You have an excellent question and I pondered a while about this. I think I can explain what I am seeing in my unit. This is indeed about as optimized as it gets for a short path seperation. However there are important and subtle points of difference between this and a short path head. The unit runs a vacuum deep enough to effect the mean free path of the gas molecules so they no longer interact with one another and they then tend to travel in straight line random directions. In this state the gas travels until it hits a surface inside the apparatus and if enough energy is present it again takes off as a gas in a random direction. This means it could go right back the direction it came from as a gas. This would not work in a distillation apparatus that had packing or a bend or corner for the gas to flow around (they all do) because in free molecular flow circumstances gas cannot flow around anything - only straight lines. This is one key difference and there are others. Your question though refers to the phase changes of the compound.

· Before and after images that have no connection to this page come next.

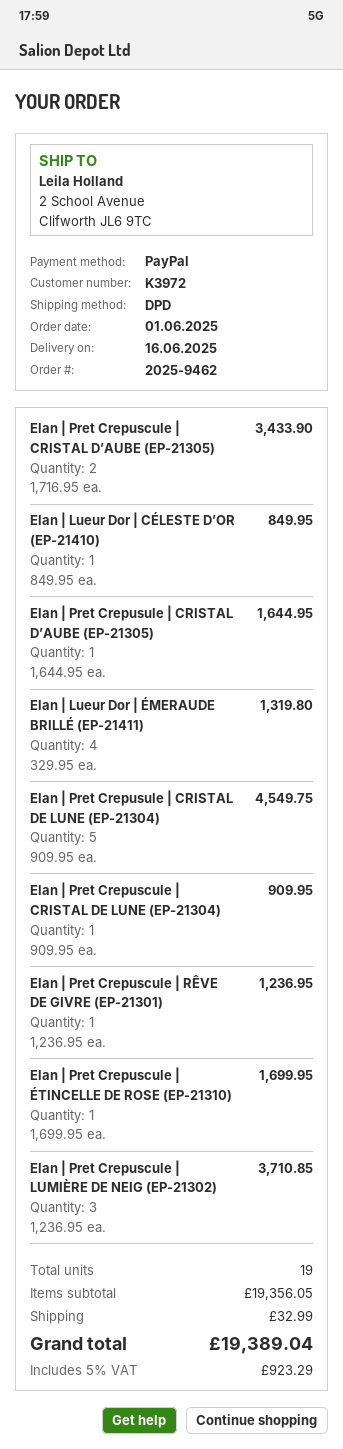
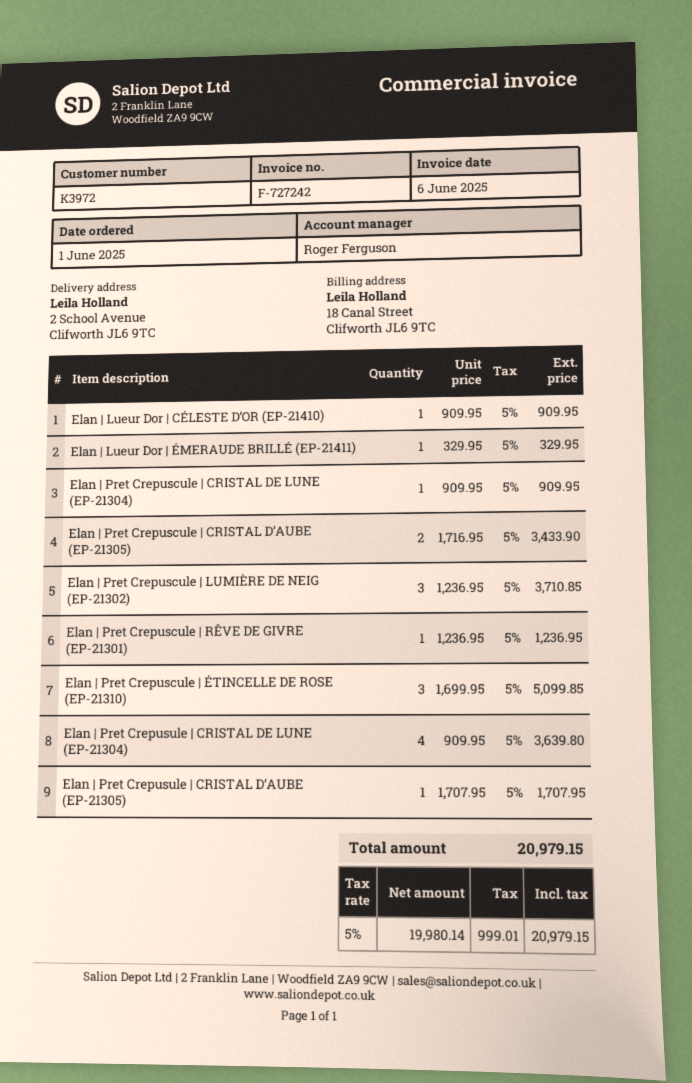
Elan | Lueur Dor | CÉLESTE D’OR (EP-21410): 1 x 849.95 = 849.95 -> 1 x 909.95 = 909.95
Elan | Pret Crepusule | CRISTAL D’AUBE (EP-21305): 1 x 1644.95 = 1644.95 -> 1 x 1707.95 = 1707.95
Elan | Lueur Dor | ÉMERAUDE BRILLÉ (EP-21411): 4 x 329.95 = 1319.80 -> 1 x 329.95 = 329.95
Elan | Pret Crepusule | CRISTAL DE LUNE (EP-21304): 5 x 909.95 = 4549.75 -> 4 x 909.95 = 3639.80
Elan | Pret Crepuscule | ÉTINCELLE DE ROSE (EP-21310): 1 x 1699.95 = 1699.95 -> 3 x 1699.95 = 5099.85
shipping: 32.99 -> none
tax: 5% = 923.29 -> 5% = 999.01
total: 19389.04 -> 20979.15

I use the term sublimation simply to avoid confusion with distillation which this is not, even though it is pretty close in most respects. Sublimation here occurs only at the cold finger surface. At all the other surfaces that the gas contacts condensation occurs. As I use the term, sublimation simply refers to a gas changing phase to a solid or a solid changing phase to a gas without a transitional liquid phase. Condensation is the transition from gas to a liquid, and evaporation is the transition from a liquid to a gas (like when it boils).
So in this sublimation apparatus much of what occurs at any given time at the cold finger is indeed condensation from a gas into a liquid and not sublimation into a solid. However ice water is at a temperature that causes Delta 9 THC to become solid. In fact when I harvest it from the cold finger there is no way to even chip it off at that temp without a brief thaw first. The exact temp at which it becomes liquid again is unknown to me except that at room temperature it is liquid. I define a liquid as anything that flows on a surface tilted vertically, however slow.
What happens in the sublimation unit is the gas escapes the boiling puddle via evaporation and contacts the cold finger and sublimates as a solid because the cold finger is colder than the freezing point of THC, building a layer. As the layer gets progressively thicker the latent heat of evaporation that is released into the layer from new incoming gas being sublimated into a solid warms the layer. The heat is continuously removed by the ice water in the cold finger, but at a certain thickness (about 4-5 grams worth in this unit) the heat can no longer be carried away from the surface of the building layer fast enough. So the surface is no longer cold enough to sublimate and instead the gas condenses as a liquid. Sublimation ceases at that point. It is at this point that the unit must be harvested. When condensation begins the unit simply begins to reflux continuously from all the condensing gas and can hold no more compound.
The finger can hold a few grams more as liquid on top of the solid layer in my experience as a highly viscous fluid. As a rule at first drip off the cold finger I shut down and harvest. Thanks for the question and comment.